## Exercise data
┌──

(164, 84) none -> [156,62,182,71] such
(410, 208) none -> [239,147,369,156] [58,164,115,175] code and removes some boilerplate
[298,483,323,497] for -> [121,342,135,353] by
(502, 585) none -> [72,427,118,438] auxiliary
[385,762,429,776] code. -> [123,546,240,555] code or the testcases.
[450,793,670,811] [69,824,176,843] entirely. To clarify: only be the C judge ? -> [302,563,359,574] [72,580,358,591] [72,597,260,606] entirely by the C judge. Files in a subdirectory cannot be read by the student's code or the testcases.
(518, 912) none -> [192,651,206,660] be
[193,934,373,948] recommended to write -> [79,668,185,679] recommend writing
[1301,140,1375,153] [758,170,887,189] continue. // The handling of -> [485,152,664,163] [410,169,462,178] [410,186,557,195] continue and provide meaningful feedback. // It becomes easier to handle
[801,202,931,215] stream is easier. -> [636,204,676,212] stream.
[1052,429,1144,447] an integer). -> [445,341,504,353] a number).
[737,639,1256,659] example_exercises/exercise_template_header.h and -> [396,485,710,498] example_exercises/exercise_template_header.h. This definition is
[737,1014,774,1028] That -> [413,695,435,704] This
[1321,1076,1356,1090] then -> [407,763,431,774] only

└──
┌──

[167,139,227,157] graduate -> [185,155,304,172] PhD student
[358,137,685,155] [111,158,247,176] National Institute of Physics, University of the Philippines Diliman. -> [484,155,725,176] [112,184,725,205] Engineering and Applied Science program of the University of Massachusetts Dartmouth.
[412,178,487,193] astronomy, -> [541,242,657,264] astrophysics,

└──

## Aim of the task
Find the word "testcases" in the records and pull out each line that has it.

## Output below
[385,762,429,776] code. -> [123,546,240,555] code or the testcases.
[450,793,670,811] [69,824,176,843] entirely. To clarify: only be the C judge ? -> [302,563,359,574] [72,580,358,591] [72,597,260,606] entirely by the C judge. Files in a subdirectory cannot be read by the student's code or the testcases.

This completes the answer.